● PROBLEM REQUIREMENTS:
Output all records precisely as written.

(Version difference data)
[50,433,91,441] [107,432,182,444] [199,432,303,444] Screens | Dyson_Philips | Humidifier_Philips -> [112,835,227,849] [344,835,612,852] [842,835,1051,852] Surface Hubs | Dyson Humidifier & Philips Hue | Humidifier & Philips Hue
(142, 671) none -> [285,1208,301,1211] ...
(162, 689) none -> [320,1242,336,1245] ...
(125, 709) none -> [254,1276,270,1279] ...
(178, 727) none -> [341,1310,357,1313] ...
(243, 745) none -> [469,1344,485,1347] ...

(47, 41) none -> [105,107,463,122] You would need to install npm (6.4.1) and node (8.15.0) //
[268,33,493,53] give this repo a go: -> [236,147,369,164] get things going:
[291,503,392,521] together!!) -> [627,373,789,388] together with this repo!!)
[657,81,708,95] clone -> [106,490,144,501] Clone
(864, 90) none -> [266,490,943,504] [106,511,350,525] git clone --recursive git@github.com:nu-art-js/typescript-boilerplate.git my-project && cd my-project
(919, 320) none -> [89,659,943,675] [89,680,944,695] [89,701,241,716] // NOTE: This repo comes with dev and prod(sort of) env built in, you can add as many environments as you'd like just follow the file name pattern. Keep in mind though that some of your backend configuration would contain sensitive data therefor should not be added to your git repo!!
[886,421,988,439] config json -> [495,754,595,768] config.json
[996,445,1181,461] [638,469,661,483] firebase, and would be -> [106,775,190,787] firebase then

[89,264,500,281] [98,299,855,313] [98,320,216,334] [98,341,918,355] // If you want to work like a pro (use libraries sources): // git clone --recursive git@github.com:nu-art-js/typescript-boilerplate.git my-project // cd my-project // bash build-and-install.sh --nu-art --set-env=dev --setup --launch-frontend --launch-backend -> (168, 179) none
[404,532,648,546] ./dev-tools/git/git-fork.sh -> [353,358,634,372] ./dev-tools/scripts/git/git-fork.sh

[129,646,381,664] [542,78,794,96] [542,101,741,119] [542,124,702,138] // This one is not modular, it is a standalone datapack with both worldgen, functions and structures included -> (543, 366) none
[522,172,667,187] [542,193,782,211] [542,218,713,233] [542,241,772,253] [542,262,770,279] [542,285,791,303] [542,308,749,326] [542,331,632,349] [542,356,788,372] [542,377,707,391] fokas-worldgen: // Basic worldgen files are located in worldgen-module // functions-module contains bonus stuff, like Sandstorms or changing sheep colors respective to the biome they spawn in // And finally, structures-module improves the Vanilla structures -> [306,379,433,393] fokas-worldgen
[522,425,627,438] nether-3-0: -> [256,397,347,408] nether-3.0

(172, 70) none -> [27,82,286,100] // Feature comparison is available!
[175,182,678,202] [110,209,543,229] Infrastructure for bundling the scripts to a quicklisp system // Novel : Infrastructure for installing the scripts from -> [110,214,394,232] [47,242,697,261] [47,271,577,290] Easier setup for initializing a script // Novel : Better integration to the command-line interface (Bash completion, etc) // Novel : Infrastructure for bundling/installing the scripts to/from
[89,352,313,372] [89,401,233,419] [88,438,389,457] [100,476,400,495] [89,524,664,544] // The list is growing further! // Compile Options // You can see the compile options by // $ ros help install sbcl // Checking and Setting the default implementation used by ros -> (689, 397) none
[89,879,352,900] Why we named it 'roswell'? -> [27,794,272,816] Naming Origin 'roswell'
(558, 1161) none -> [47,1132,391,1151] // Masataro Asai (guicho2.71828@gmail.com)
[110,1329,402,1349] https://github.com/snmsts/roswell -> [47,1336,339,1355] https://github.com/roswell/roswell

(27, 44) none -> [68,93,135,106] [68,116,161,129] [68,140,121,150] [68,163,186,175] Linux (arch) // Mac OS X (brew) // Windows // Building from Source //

● EXPECTED OUTPUT:
[50,433,91,441] [107,432,182,444] [199,432,303,444] Screens | Dyson_Philips | Humidifier_Philips -> [112,835,227,849] [344,835,612,852] [842,835,1051,852] Surface Hubs | Dyson Humidifier & Philips Hue | Humidifier & Philips Hue
(142, 671) none -> [285,1208,301,1211] ...
(162, 689) none -> [320,1242,336,1245] ...
(125, 709) none -> [254,1276,270,1279] ...
(178, 727) none -> [341,1310,357,1313] ...
(243, 745) none -> [469,1344,485,1347] ...

(47, 41) none -> [105,107,463,122] You would need to install npm (6.4.1) and node (8.15.0) //
[268,33,493,53] give this repo a go: -> [236,147,369,164] get things going:
[291,503,392,521] together!!) -> [627,373,789,388] together with this repo!!)
[657,81,708,95] clone -> [106,490,144,501] Clone
(864, 90) none -> [266,490,943,504] [106,511,350,525] git clone --recursive git@github.com:nu-art-js/typescript-boilerplate.git my-project && cd my-project
(919, 320) none -> [89,659,943,675] [89,680,944,695] [89,701,241,716] // NOTE: This repo comes with dev and prod(sort of) env built in, you can add as many environments as you'd like just follow the file name pattern. Keep in mind though that some of your backend configuration would contain sensitive data therefor should not be added to your git repo!!
[886,421,988,439] config json -> [495,754,595,768] config.json
[996,445,1181,461] [638,469,661,483] firebase, and would be -> [106,775,190,787] firebase then

[89,264,500,281] [98,299,855,313] [98,320,216,334] [98,341,918,355] // If you want to work like a pro (use libraries sources): // git clone --recursive git@github.com:nu-art-js/typescript-boilerplate.git my-project // cd my-project // bash build-and-install.sh --nu-art --set-env=dev --setup --launch-frontend --launch-backend -> (168, 179) none
[404,532,648,546] ./dev-tools/git/git-fork.sh -> [353,358,634,372] ./dev-tools/scripts/git/git-fork.sh

[129,646,381,664] [542,78,794,96] [542,101,741,119] [542,124,702,138] // This one is not modular, it is a standalone datapack with both worldgen, functions and structures included -> (543, 366) none
[522,172,667,187] [542,193,782,211] [542,218,713,233] [542,241,772,253] [542,262,770,279] [542,285,791,303] [542,308,749,326] [542,331,632,349] [542,356,788,372] [542,377,707,391] fokas-worldgen: // Basic worldgen files are located in worldgen-module // functions-module contains bonus stuff, like Sandstorms or changing sheep colors respective to the biome they spawn in // And finally, structures-module improves the Vanilla structures -> [306,379,433,393] fokas-worldgen
[522,425,627,438] nether-3-0: -> [256,397,347,408] nether-3.0

(172, 70) none -> [27,82,286,100] // Feature comparison is available!
[175,182,678,202] [110,209,543,229] Infrastructure for bundling the scripts to a quicklisp system // Novel : Infrastructure for installing the scripts from -> [110,214,394,232] [47,242,697,261] [47,271,577,290] Easier setup for initializing a script // Novel : Better integration to the command-line interface (Bash completion, etc) // Novel : Infrastructure for bundling/installing the scripts to/from
[89,352,313,372] [89,401,233,419] [88,438,389,457] [100,476,400,495] [89,524,664,544] // The list is growing further! // Compile Options // You can see the compile options by // $ ros help install sbcl // Checking and Setting the default implementation used by ros -> (689, 397) none
[89,879,352,900] Why we named it 'roswell'? -> [27,794,272,816] Naming Origin 'roswell'
(558, 1161) none -> [47,1132,391,1151] // Masataro Asai (guicho2.71828@gmail.com)
[110,1329,402,1349] https://github.com/snmsts/roswell -> [47,1336,339,1355] https://github.com/roswell/roswell

(27, 44) none -> [68,93,135,106] [68,116,161,129] [68,140,121,150] [68,163,186,175] Linux (arch) // Mac OS X (brew) // Windows // Building from Source //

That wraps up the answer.